# [Exercise details]
Out of the records below, copy all lines in which the word "none" occurs.

Stored items from a collection
..........

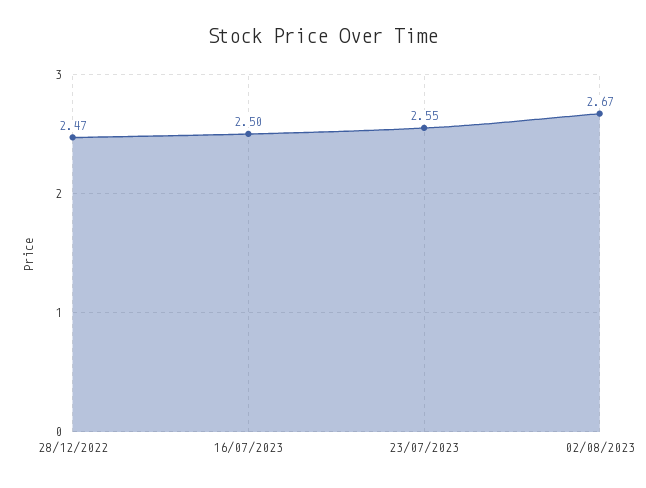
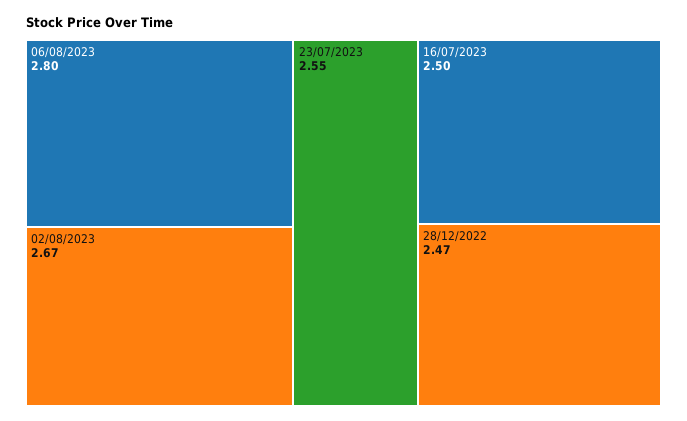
06/08/2023: none -> 2.8

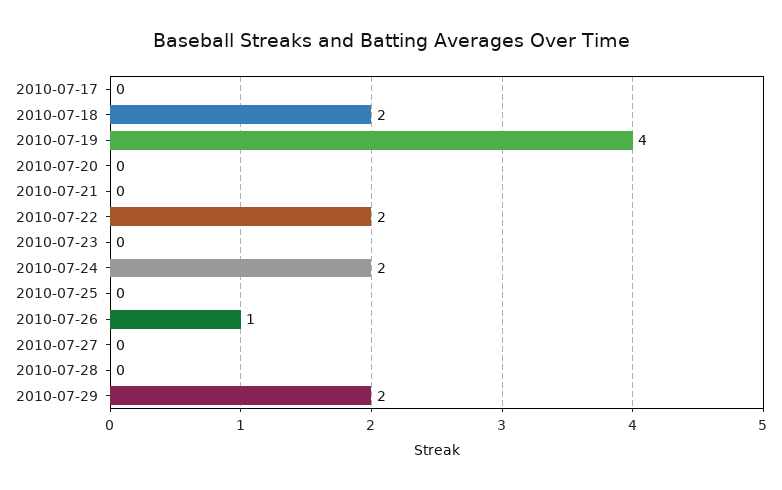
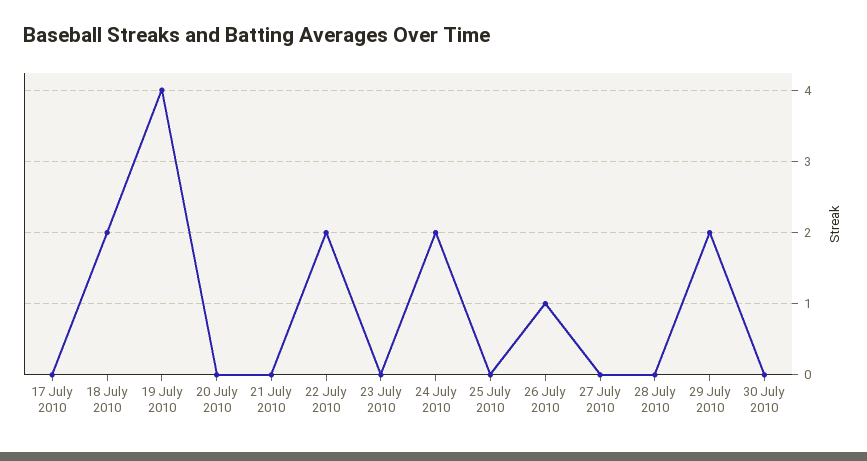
30 July 2010: none -> 0

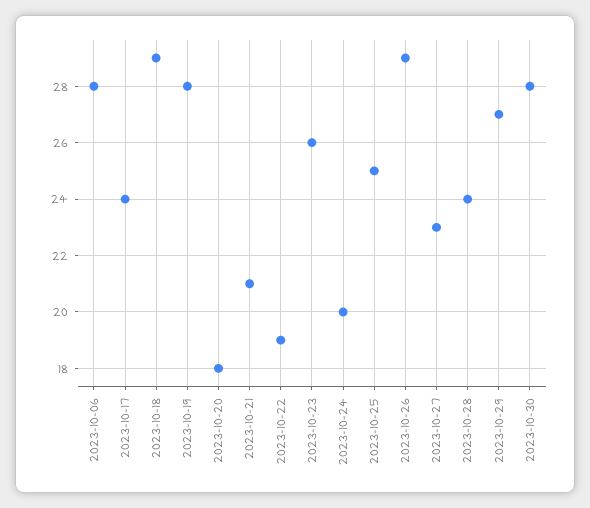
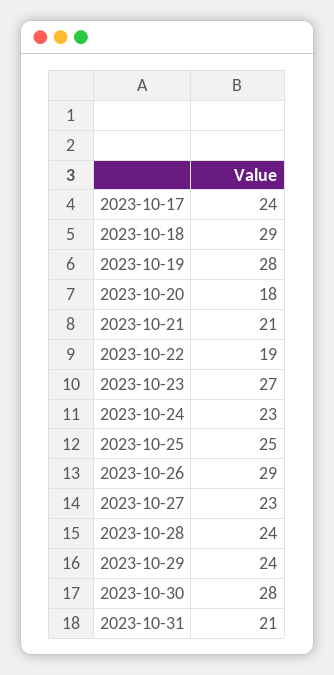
2023-10-06: 28 -> none
2023-10-23: 26 -> 27
2023-10-24: 20 -> 23
2023-10-29: 27 -> 24
2023-10-31: none -> 21

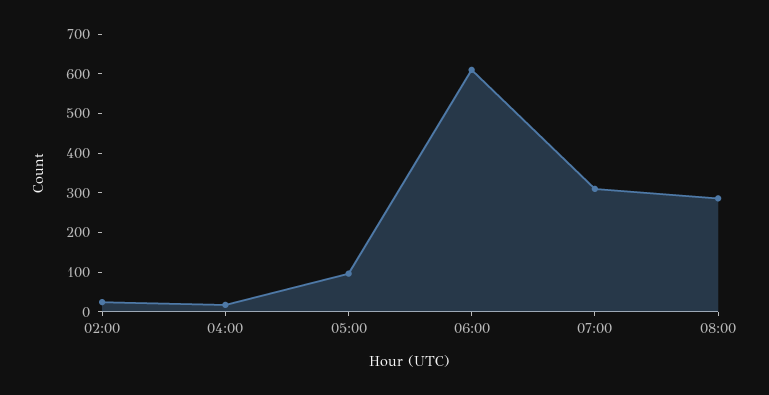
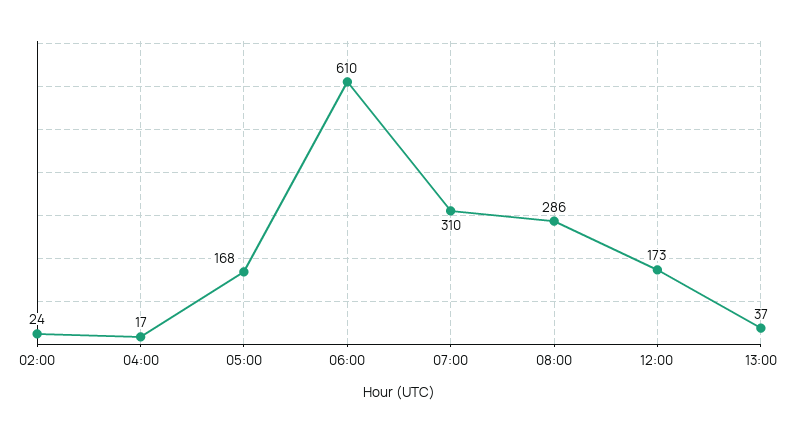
05:00: 100 -> 168
12:00: none -> 173
13:00: none -> 37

..........

# [Answer box]
06/08/2023: none -> 2.8
30 July 2010: none -> 0
2023-10-06: 28 -> none
2023-10-31: none -> 21
12:00: none -> 173
13:00: none -> 37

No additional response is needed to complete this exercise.